Sunflowers and peas are the most common microgreens. But there are also microgreens mixtures with all kinds of greens that are good and easy to grow.
Plant seeds as dense as you can in moist, loose soil. It is good to weigh the seeds down for a few days. If you grow in pots or trays, stack one on top of the other. This way the seeds are weighed down. After 3-4 days, they will sprout and will need some light to grow. In 10 – 14 days, they are ready to be harvested and enjoyed.
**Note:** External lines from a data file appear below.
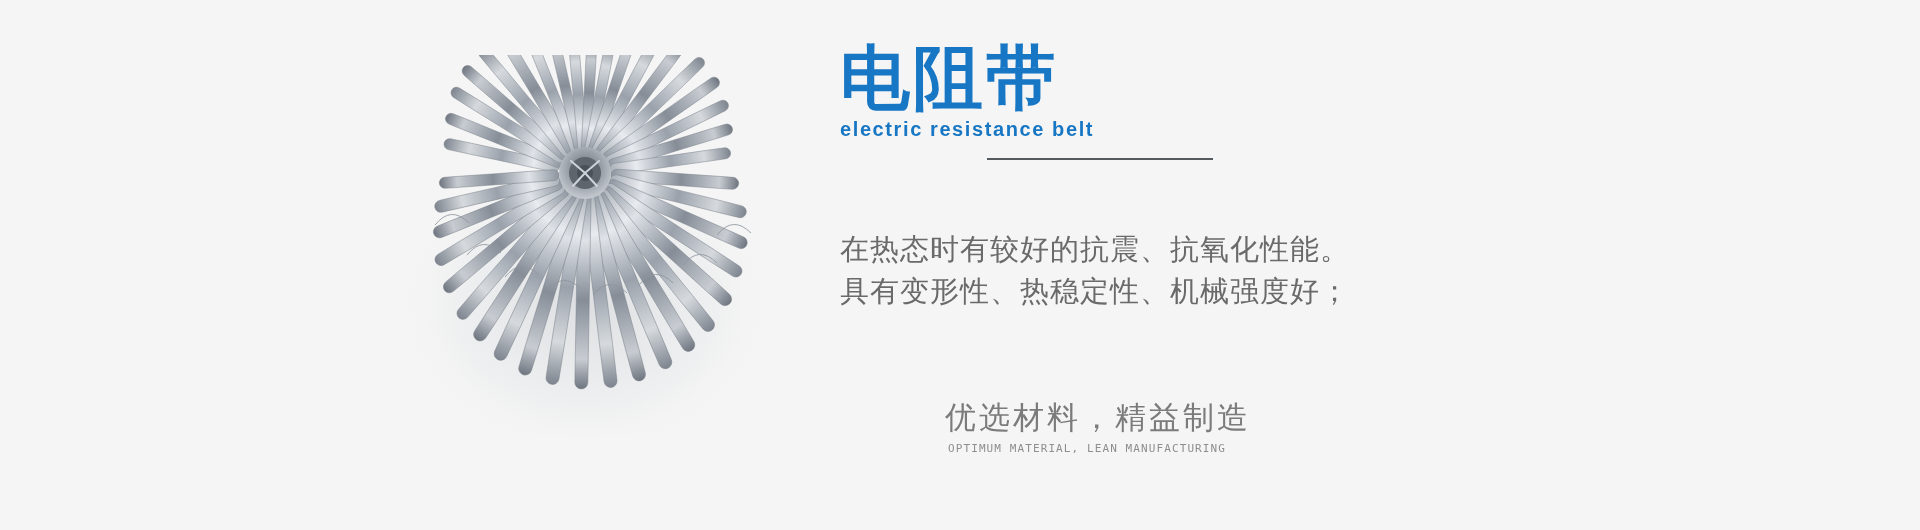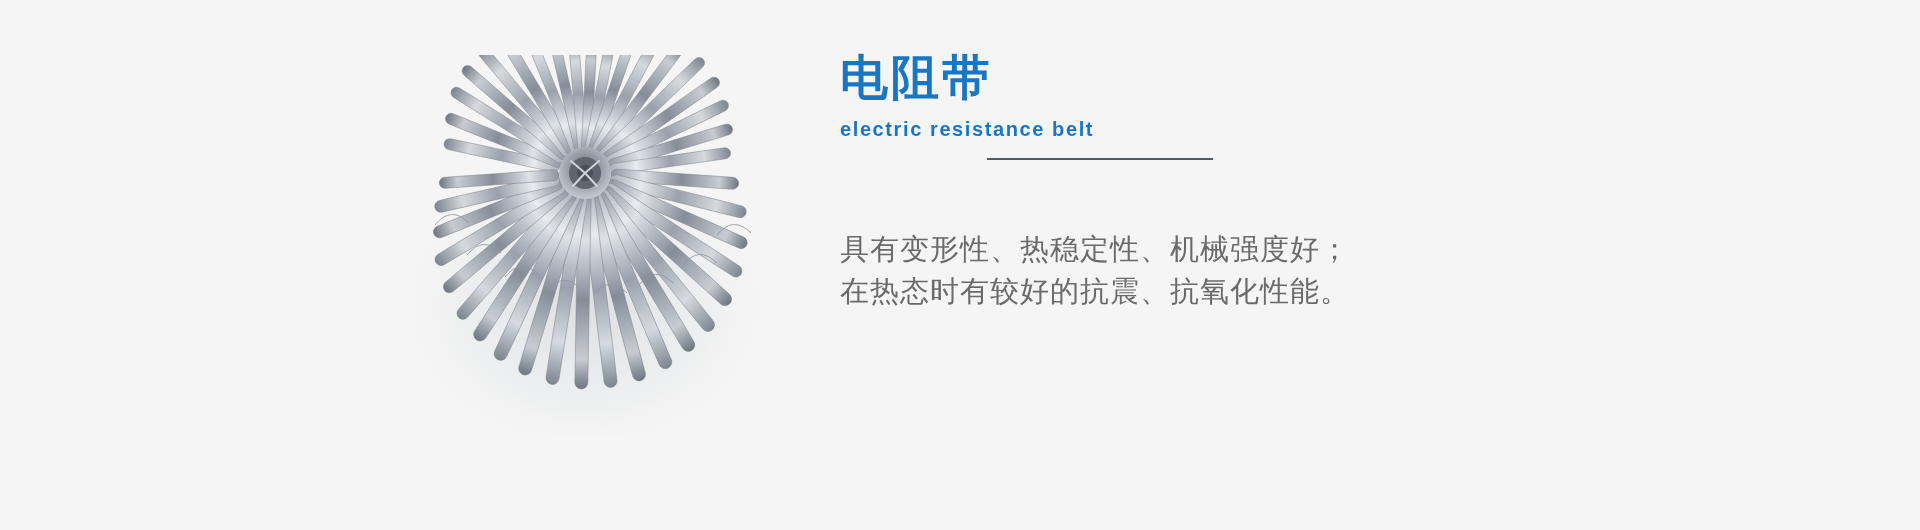"电阻带" .main-title { font-size: 48px -> 70px }
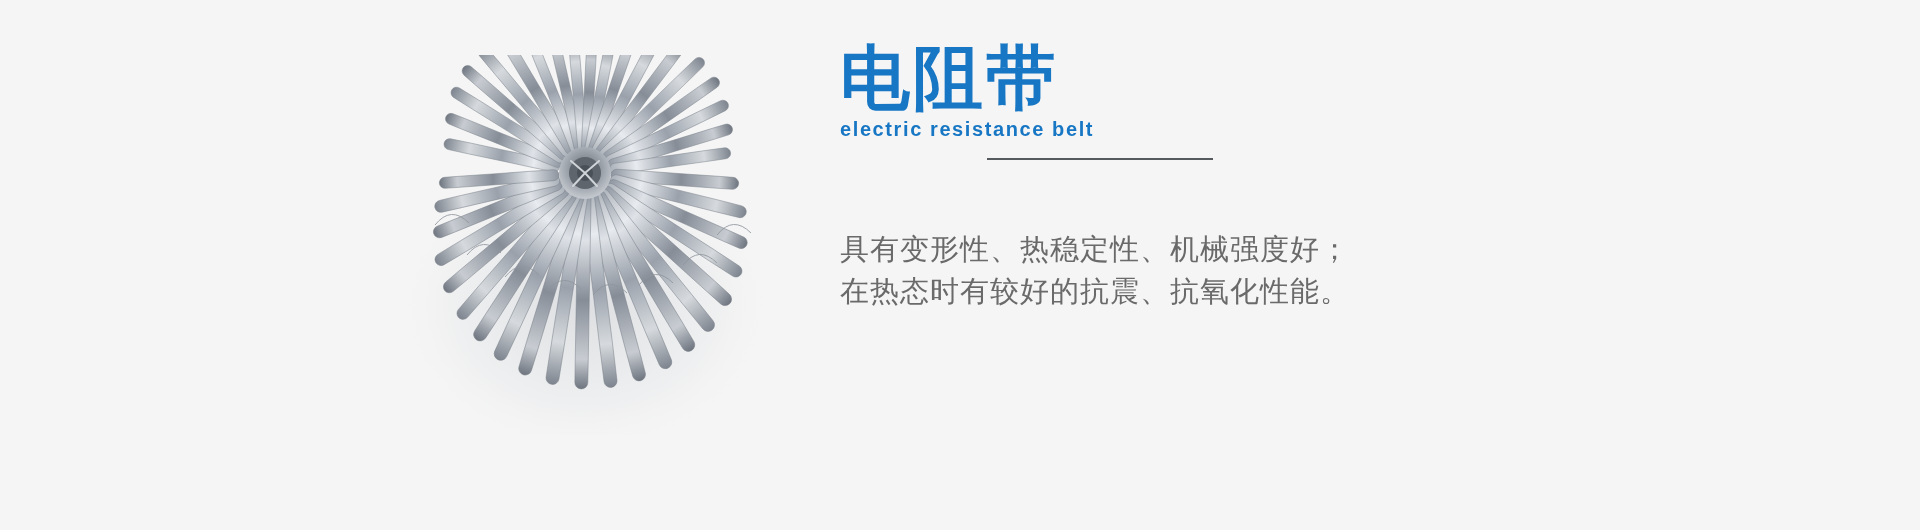"具有变形性、热稳定性、机械强度好；" p { order: before "在热态时有较好的抗震、抗氧化性能。" -> after "在热态时有较好的抗震、抗氧化性能。" }
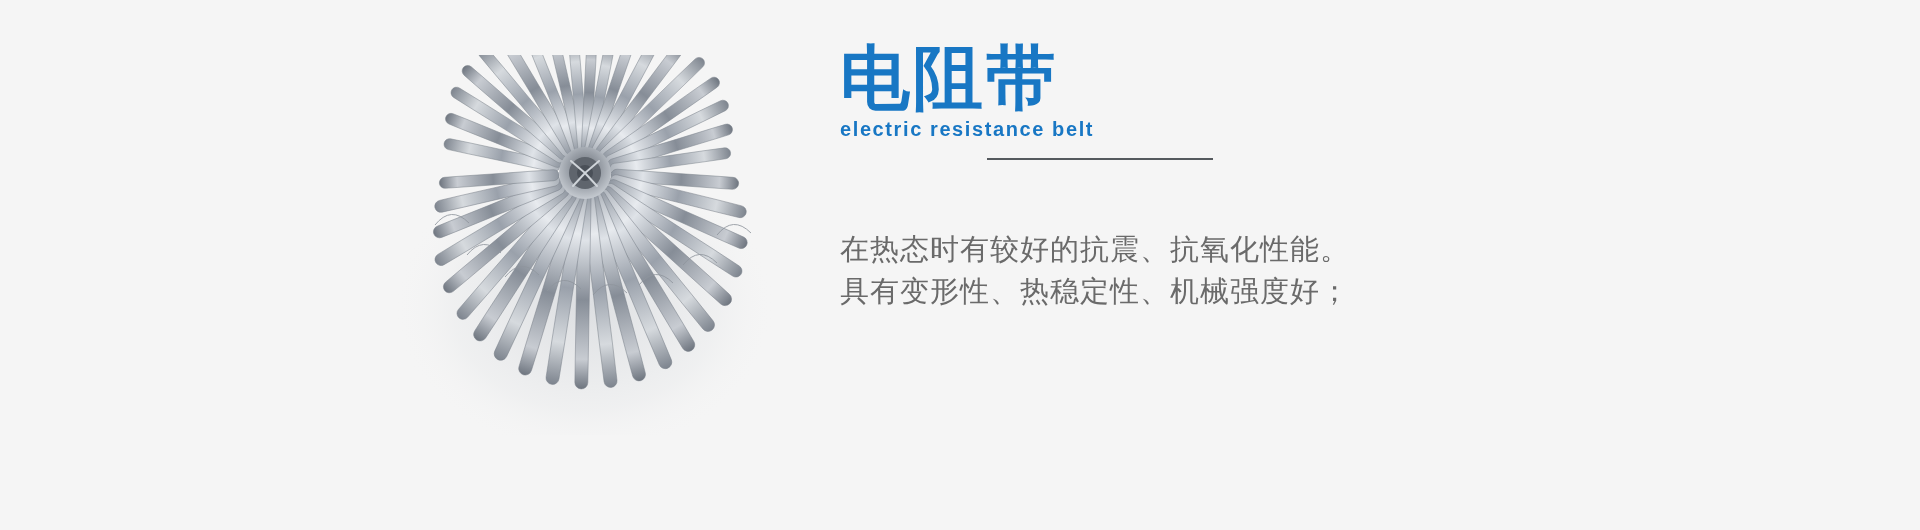"优选材料，精益制造" div.tagline { html: none -> <div> <p>优选材料，精益制造</p> <p>OPTIMUM MATERIAL, LEAN MANUFACTURING</p> </div> }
For beginners, I would recommend starting with sunflower seeds. You can get the seeds in the bird feeder section in a local grocery store. Any regular raw sunflower seeds will do. Use a flower pot, maybe one where your last indoor plant died. Loose up the soil, place the seeds on top, and water well. Then weigh down the seeds with another pot for a few days. You can leave the pot for this period in a dark place, away from sight. Uncover the seeds when they are well sprouted and starting to grow. For that place the pot in a sunny window and enjoy the microgreens. They will grow quickly, and look beautiful, and taste great.
How to grow baby greens
Kale, arugula, bok choy, and other brassicas all make great baby greens. We love the two-week blend from West Coast Seeds. However, you can also mix your own blend with leftover seeds from the same plants or nay brassicas, lettuce, and spinach.
Because we let the baby greens grow a bit longer than just two weeks, I don’t plant the seeds as densely to give them more room to grow and I actually cover the seeds with a bit of soil. You will need about a teaspoon of seed for a tray. Spray the soil with water and cover with a lid upside down so the seeds are a bit weighted down and kept moist.
After one week the microgreens will look like this.
The tray is ready to be harvested in 2 weeks as microgreens, but if left, can be used for a few weeks as baby greens. Eventually, all the greens are gone and can be planted again. This winter I had two trays going successively giving us fresh greens.
Challenges with baby greens
Since baby greens are often growing in just about one inch of soil, they can quickly dry out. Frequent watering is a must.
Aphids or snails love microgreens, and it is often the aphids that end a tray for us if we haven’t been quick enough to harvest them before they move in.
All in all, we really enjoy growing and using microgreens. We get a lot of return for very little work.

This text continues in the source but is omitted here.